— Your task —
Return the full set of entries below exactly, leaving every image out.

[Edit tracking data]
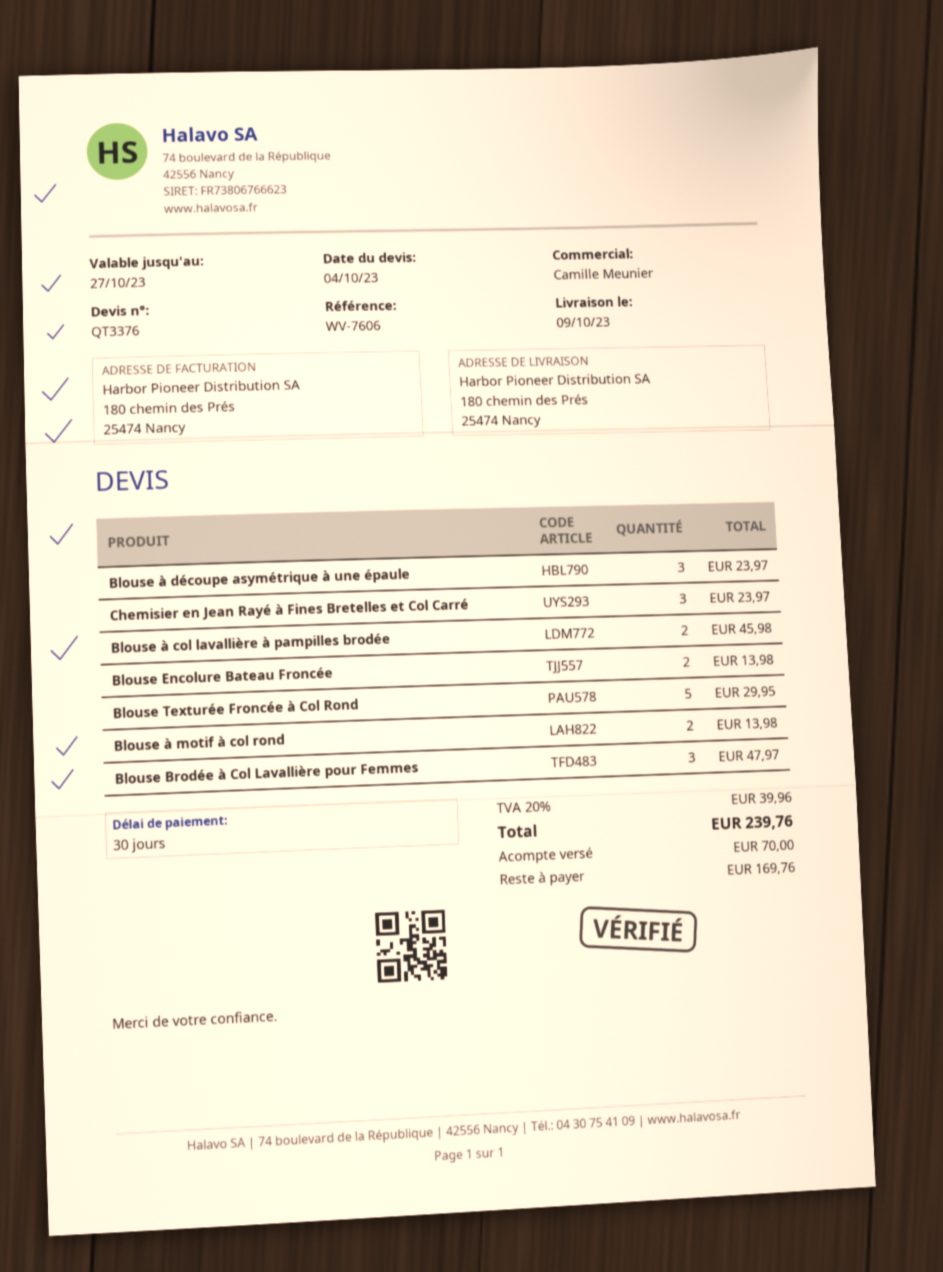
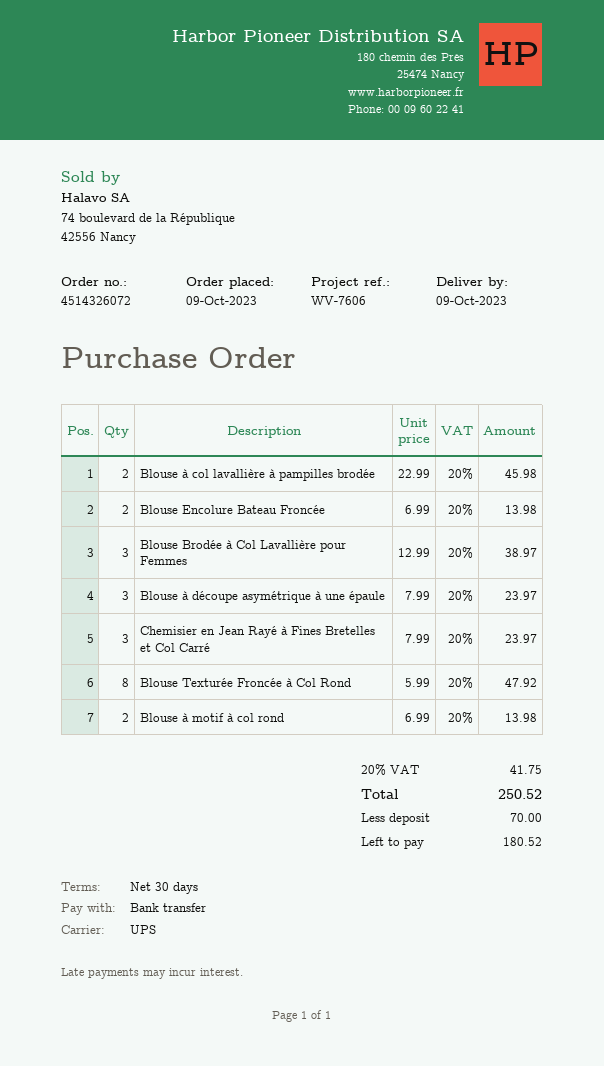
Blouse Texturée Froncée à Col Rond: 5 for 29.95 -> 8 for 47.92
Blouse Brodée à Col Lavallière pour Femmes: 3 for 47.97 -> 3 for 38.97
tax: 20% = 39.96 -> 20% = 41.75
total: 239.76 -> 250.52
balance: 169.76 -> 180.52

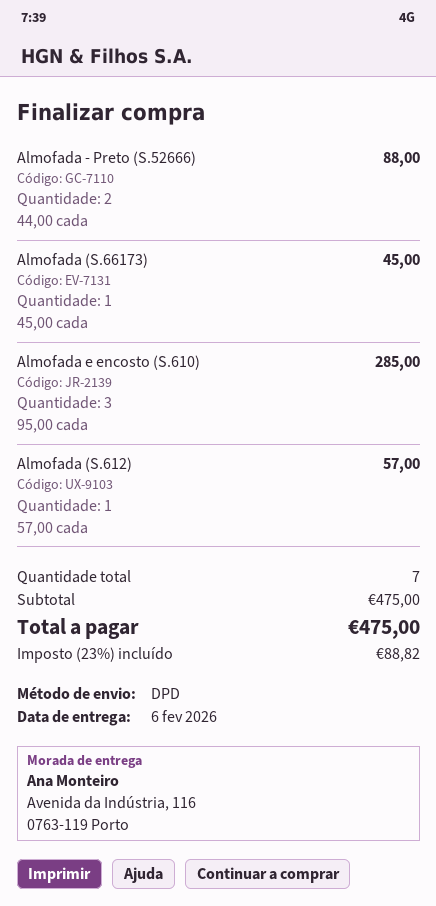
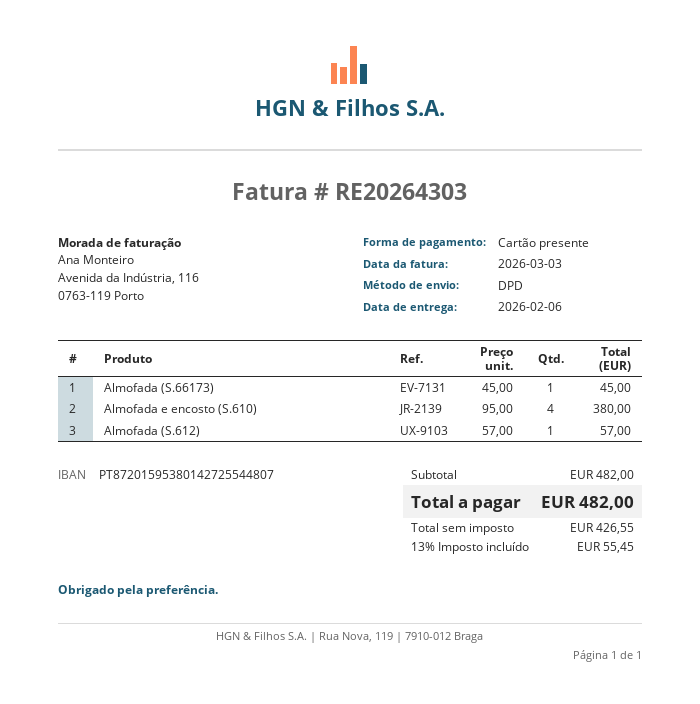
Almofada - Preto (S.52666): 2 x 44.00 = 88.00 -> none
Almofada e encosto (S.610): 3 x 95.00 = 285.00 -> 4 x 95.00 = 380.00
subtotal: 475.00 -> 482.00
tax: 23% = 88.82 -> 13% = 55.45
total: 475.00 -> 482.00

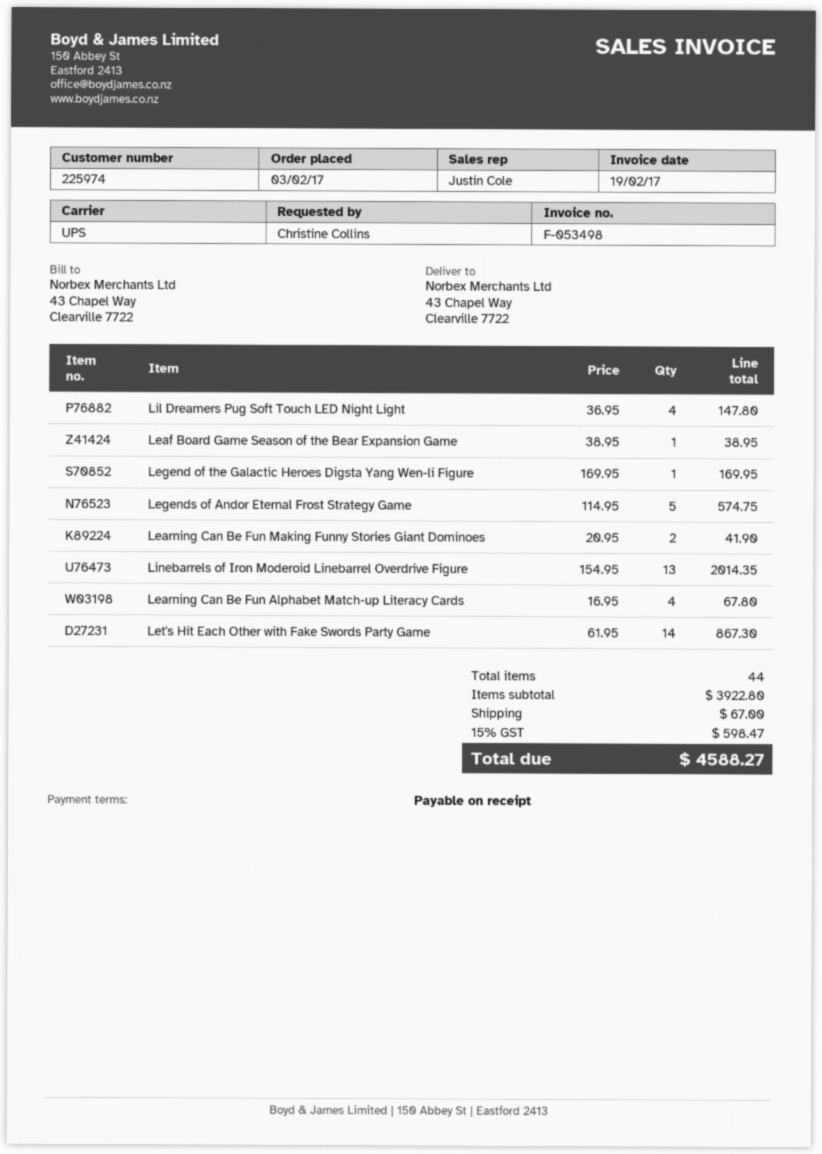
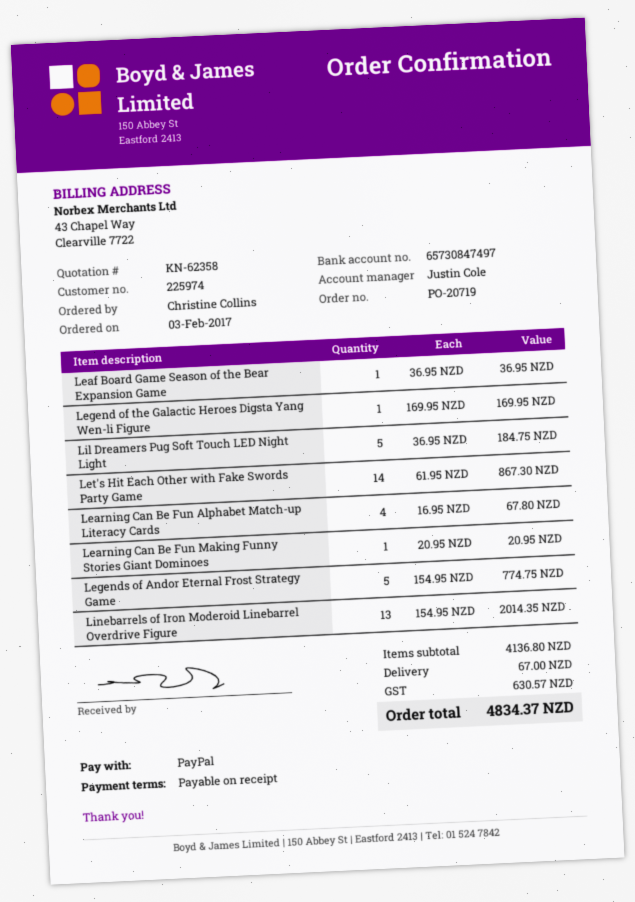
Lil Dreamers Pug Soft Touch LED Night Light: 4 x 36.95 = 147.80 -> 5 x 36.95 = 184.75
Leaf Board Game Season of the Bear Expansion Game: 1 x 38.95 = 38.95 -> 1 x 36.95 = 36.95
Legends of Andor Eternal Frost Strategy Game: 5 x 114.95 = 574.75 -> 5 x 154.95 = 774.75
Learning Can Be Fun Making Funny Stories Giant Dominoes: 2 x 20.95 = 41.90 -> 1 x 20.95 = 20.95
subtotal: 3922.80 -> 4136.80
tax: 598.47 -> 630.57
total: 4588.27 -> 4834.37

— Solution below —
Blouse Texturée Froncée à Col Rond: 5 for 29.95 -> 8 for 47.92
Blouse Brodée à Col Lavallière pour Femmes: 3 for 47.97 -> 3 for 38.97
tax: 20% = 39.96 -> 20% = 41.75
total: 239.76 -> 250.52
balance: 169.76 -> 180.52

Almofada - Preto (S.52666): 2 x 44.00 = 88.00 -> none
Almofada e encosto (S.610): 3 x 95.00 = 285.00 -> 4 x 95.00 = 380.00
subtotal: 475.00 -> 482.00
tax: 23% = 88.82 -> 13% = 55.45
total: 475.00 -> 482.00

Lil Dreamers Pug Soft Touch LED Night Light: 4 x 36.95 = 147.80 -> 5 x 36.95 = 184.75
Leaf Board Game Season of the Bear Expansion Game: 1 x 38.95 = 38.95 -> 1 x 36.95 = 36.95
Legends of Andor Eternal Frost Strategy Game: 5 x 114.95 = 574.75 -> 5 x 154.95 = 774.75
Learning Can Be Fun Making Funny Stories Giant Dominoes: 2 x 20.95 = 41.90 -> 1 x 20.95 = 20.95
subtotal: 3922.80 -> 4136.80
tax: 598.47 -> 630.57
total: 4588.27 -> 4834.37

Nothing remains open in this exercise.